Staff based in the city centre can apply for a parking space and a secure cycle locker. Staff can still use the facility if they wish to jog, walk or take the subsidised Uni 4 bus to complete their journey.  Cars cannot be left overnight except by prior arrangement. Apply online here (http://www.em.admin.cam.ac.uk/operating-estate/facilities-management/car-parking-and-park-cycle). 

Cycling the remaining 2 miles to work, after a 12 mile drive, is not only quicker and cheaper, it is also stress free (well mostly) and offsets my carbon footprint by 20 miles a week. As this equates to almost 900 miles per year it also serves as a significant supplement to any fitness routine. Bikes can be left overnight in lockable cabinet storage (it is sensible to also lock your bike within the cabinet), if you don’t have the means to transport them to and from home. The park is well lit and has card entry and exit barrier controls, providing assurance that your bike is secure. Neil Holmes, Building Building Surveyor at Estate Management

I live just outside St Ives on the A14 and work in the centre of Cambridge. Where I live is not served very well by public transport so my options for work travel are very limited. The park and cycle is great because it allows me to drive most of the way into work, but avoid the traffic congestion in the centre of town – in fact, it’s quicker to park and cycle than it is to drive to a central parking space!  I don’t cycle very fast and am regularly overtaken, but that’s ok – I’m not in a race – it just offers me 10 minutes exercise each way every day which is more than I would get sitting in a car.Jenny Green, Deputy Head of Student Administration, Records & Exams, Student Registry

Cycle security

Every day an average of 7 bikes are stolen in Cambridge, you can follow these 7 top tips to reduce the risk of getting your bike stolen.
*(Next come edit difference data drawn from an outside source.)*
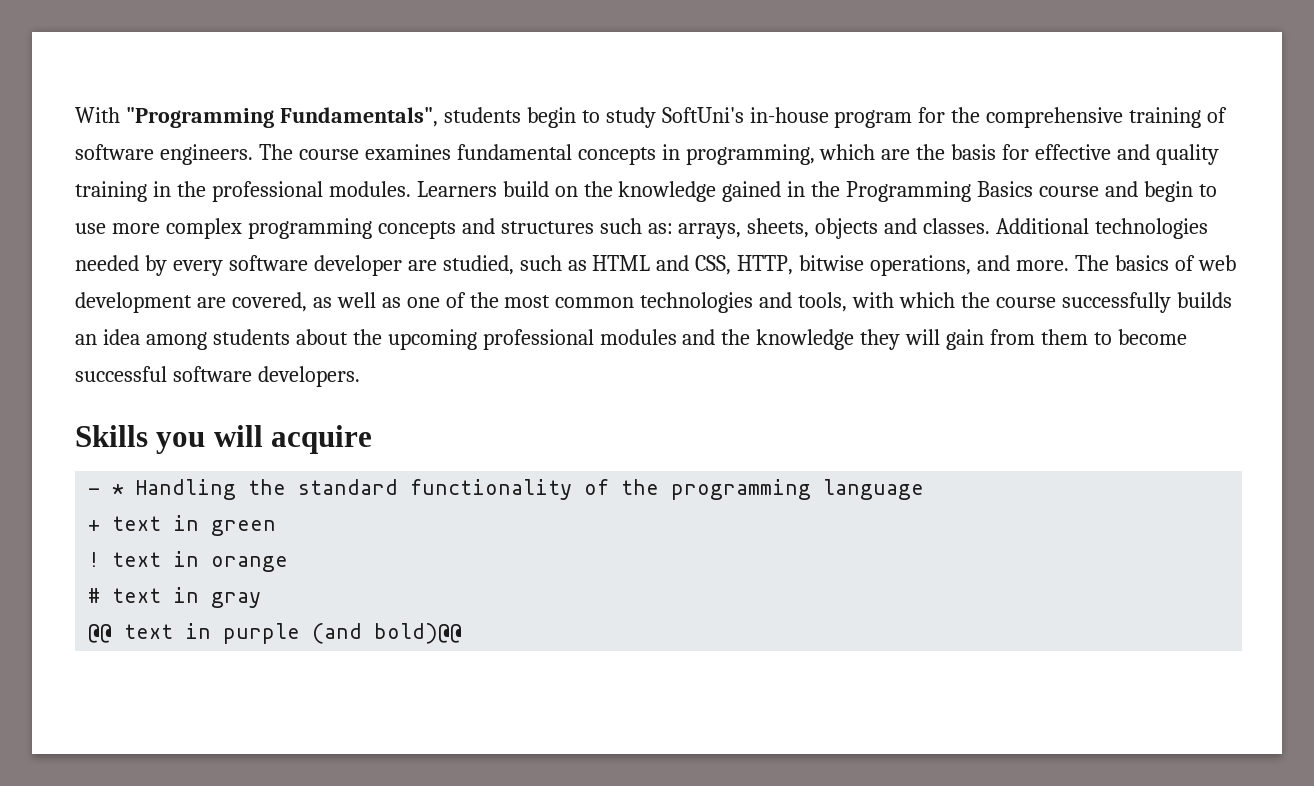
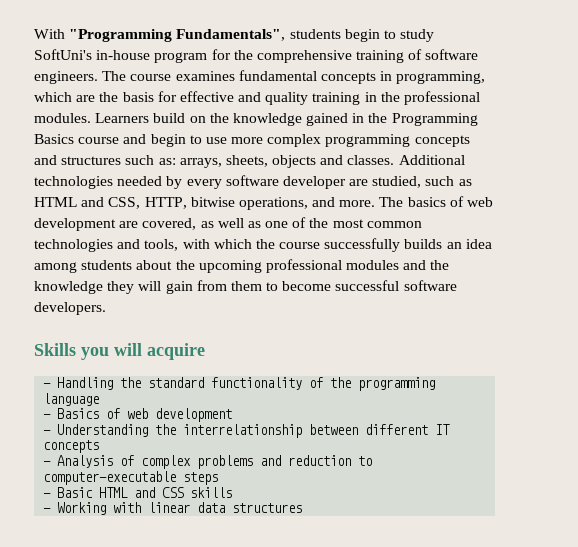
- - * Handling the standard functionality of the programming language
+ - Handling the standard functionality of the programming language
- + text in green
- ! text in orange
- # text in gray
- @@ text in purple (and bold)@@
+ - Basics of web development
+ - Understanding the interrelationship between different IT concepts
+ - Analysis of complex problems and reduction to computer-executable steps
+ - Basic HTML and CSS skills
+ - Working with linear data structures

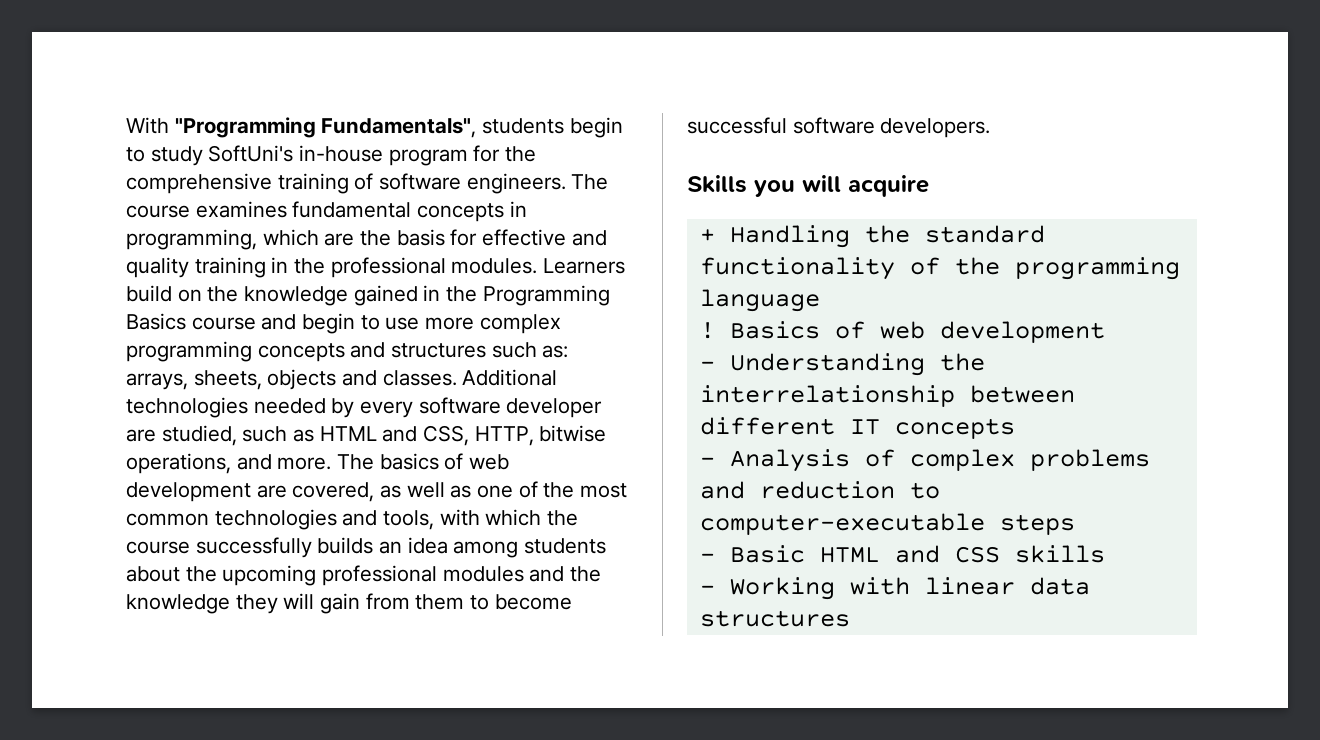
- - Handling the standard functionality of the programming language
+ + Handling the standard functionality of the programming language
- - Basics of web development
+ ! Basics of web development

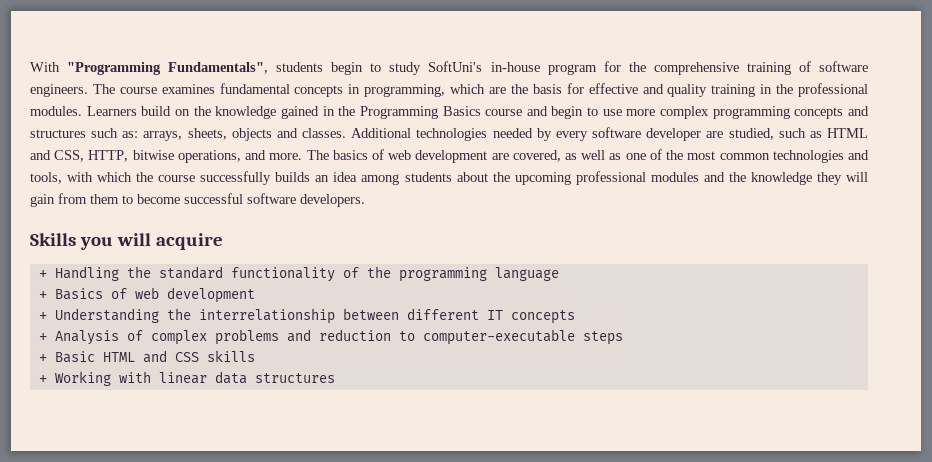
- ! Basics of web development
+ + Basics of web development
- - Understanding the interrelationship between different IT concepts
+ + Understanding the interrelationship between different IT concepts
- - Analysis of complex problems and reduction to computer-executable steps
+ + Analysis of complex problems and reduction to computer-executable steps
- - Basic HTML and CSS skills
+ + Basic HTML and CSS skills
- - Working with linear data structures
+ + Working with linear data structures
1. Buy a decent lock (or two)

There are many different types of lock available including D Locks, chain locks and cables. Find out which type is most suitable for you by visiting the Why Cycle website http://www.whycycle.co.uk/cycling-advice/safety-and-security/bicycle-locks/ You could use a mixture of a D Lock to lock the back wheel to the frame and connect a cable lock to secure the front wheel. To find out more, watch the Cambridge Cycle Campaign video https://vimeo.com/139790304

Make sure your using a lock which is hard to break. Use locks of gold ‘sold secure’ standard, they will have a sticker on the lock showing this. Take a look at the Cycling Weekly website for some recommendations http://www.cyclingweekly.co.uk/news/latest-news/7-of-the-best-bike-locks-5221

Expect to pay over £40 on a decent lock which will be hard for thieves to break easily. Find out where you can get discounts on cycle locks here.
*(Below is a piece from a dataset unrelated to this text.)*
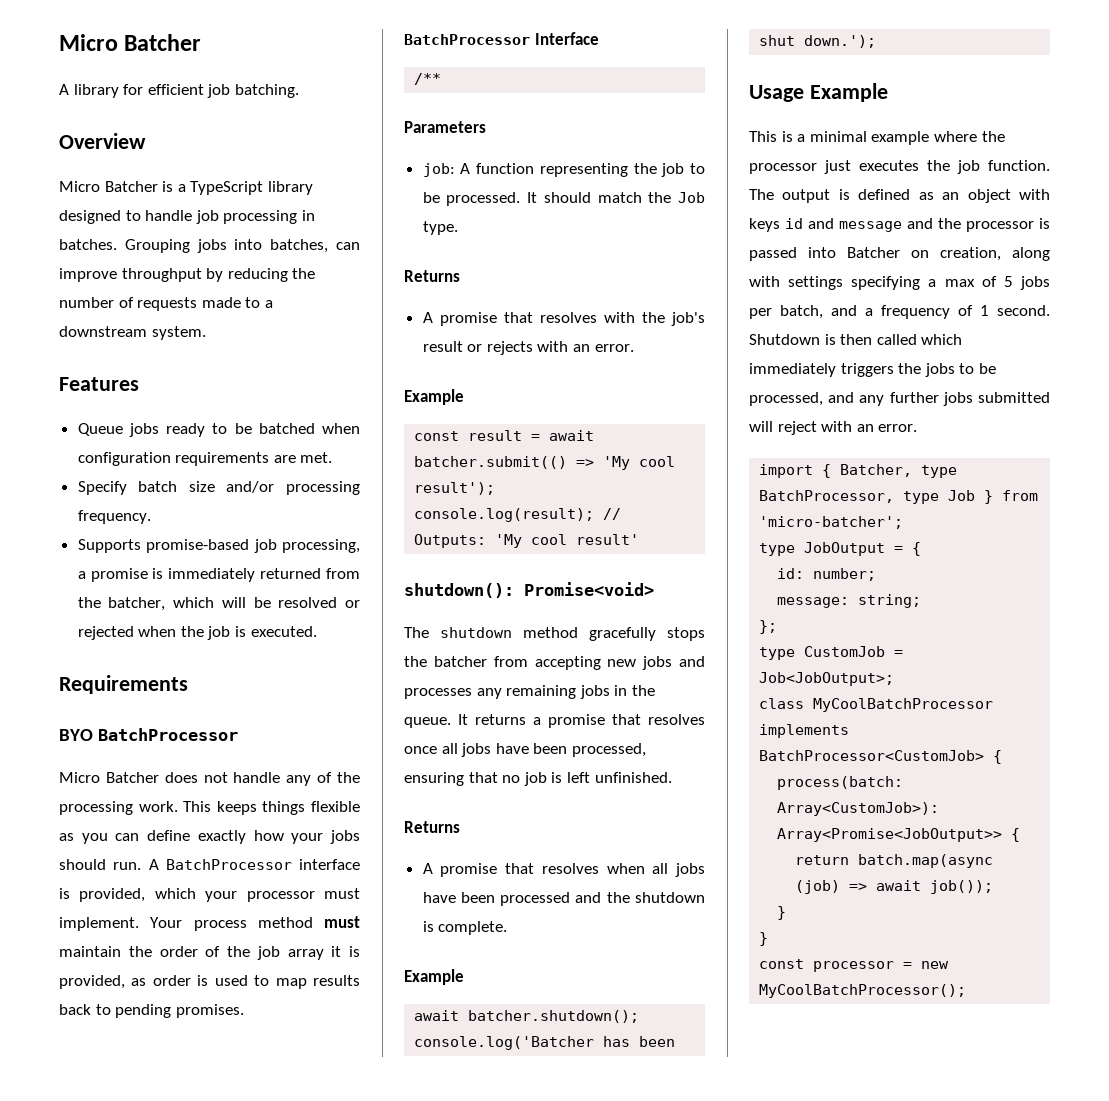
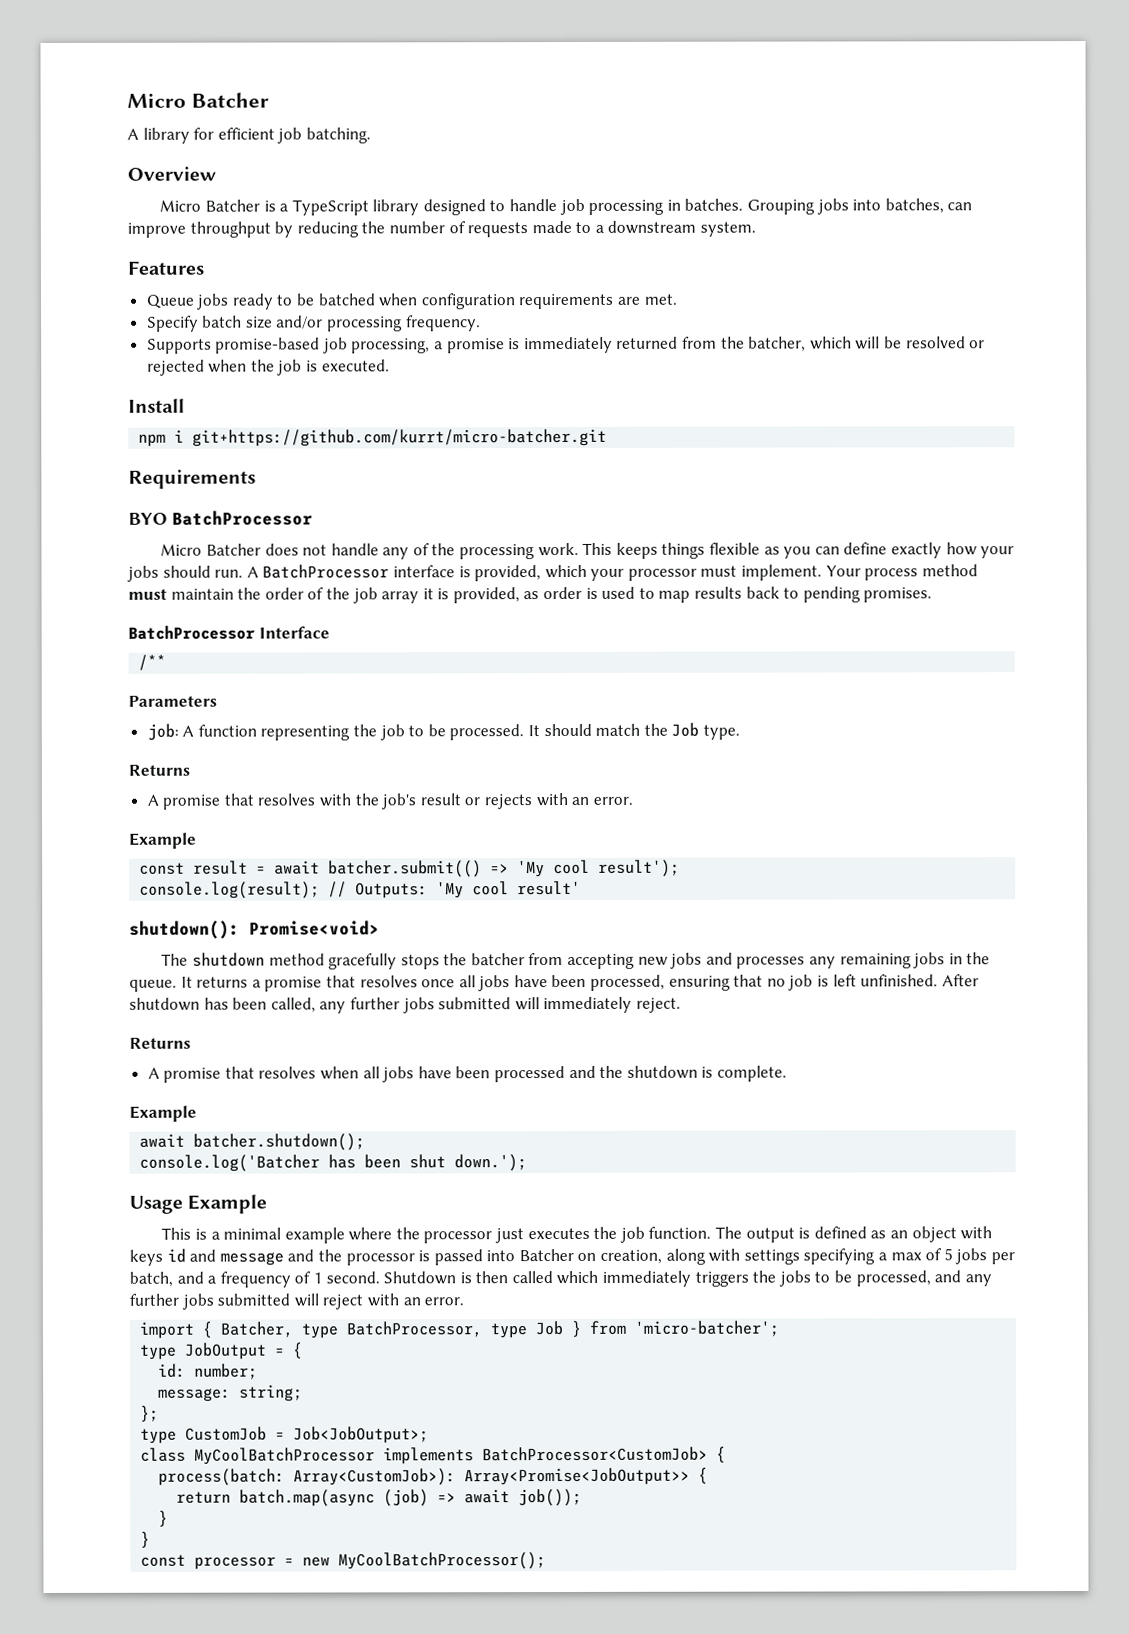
+ Install
+ npm i git+https://github.com/kurrt/micro-batcher.git
+ After shutdown has been called, any further jobs submitted will immediately reject.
2. Lock the frame and both wheels

When you leave your bike, make sure your bike is locked to something secure and that the lock goes through the frame and any quick-release parts of the bike if possible.
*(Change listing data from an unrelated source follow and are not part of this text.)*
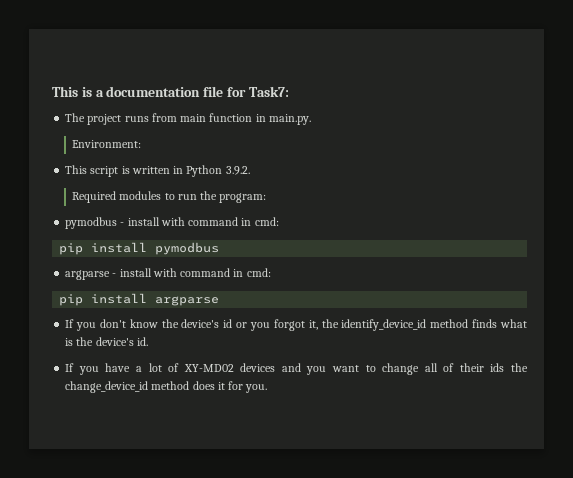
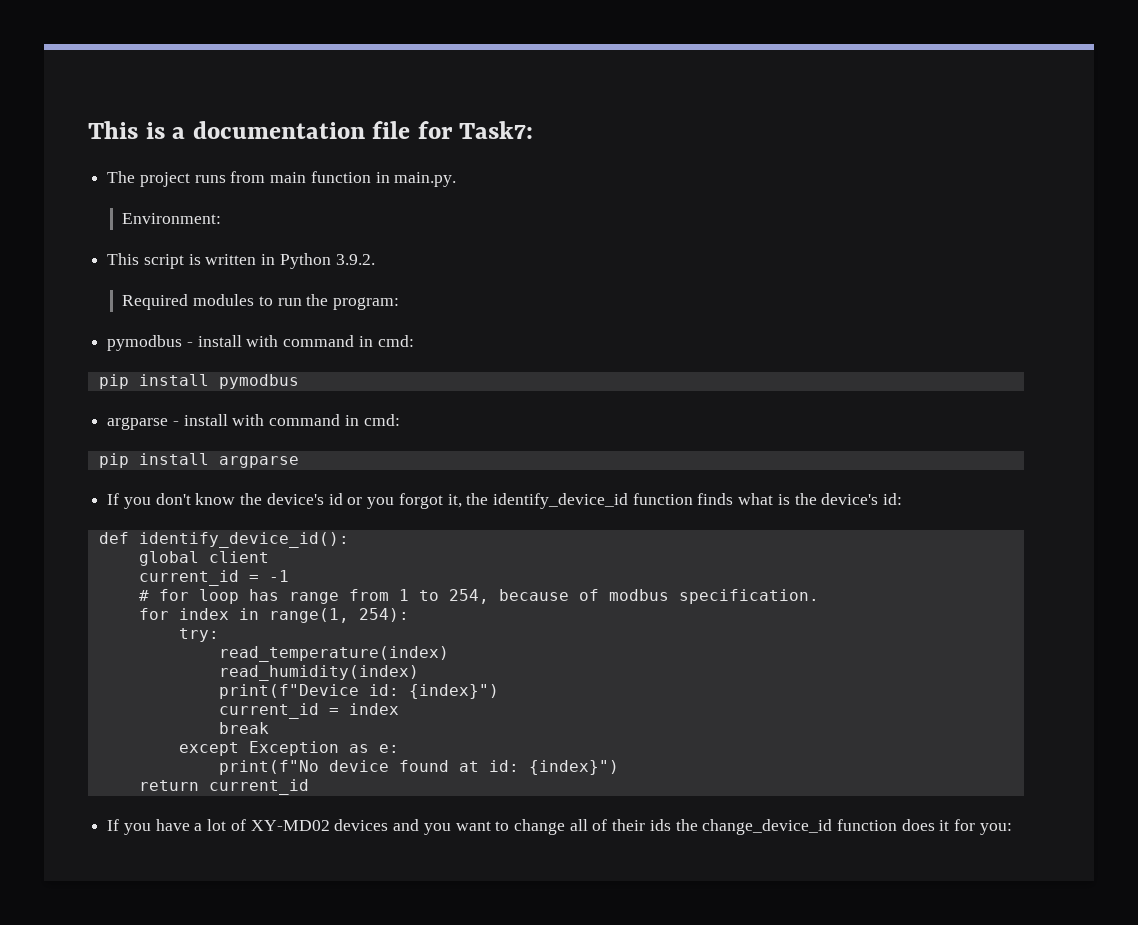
- If you don't know the device's id or you forgot it, the identify_device_id method finds what is the device's id.
+ If you don't know the device's id or you forgot it, the identify_device_id function finds what is the device's id:
+ def identify_device_id():
+ global client
+ current_id = -1
+ # for loop has range from 1 to 254, because of modbus specification.
+ for index in range(1, 254):
+ try:
+ read_temperature(index)
+ read_humidity(index)
+ print(f"Device id: {index}")
+ current_id = index
+ break
+ except Exception as e:
+ print(f"No device found at id: {index}")
+ return current_id
- If you have a lot of XY-MD02 devices and you want to change all of their ids the change_device_id method does it for you.
+ If you have a lot of XY-MD02 devices and you want to change all of their ids the change_device_id function does it for you:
3. Choose where you park carefully - Lock your bike where there are a high amount of pedestrians walking by and in areas which are well-lit and covered by CCTV.

4. Get your bike security marked and registered - Register your bicycle model, make and frame number at www.immobilise.com or www.bikeregister.com. If your bike is stolen, report the theft to police and state your bicycle registration number. This will help the police identify your stolen bike. 

5. Know your frame number - Usually this is on the bottom of the frame. Nearly 75% of people reporting bicycle thefts to the police do not know their frame number which makes finding a stolen bike harder.

6. Get bicycle theft insurance - Check whether your home insurance covers bicycle theft and if it covers theft outside of the home too.  If your bicycle is particularly valuable you may need to insure it separately. The following organisations provide cycle insurance:

7. Take any items that can be removed without tools with you - These include the wheels, lights, pump, computer, panniers, seat post and saddle. These can go even if you leave your bike unattended for just a few minutes.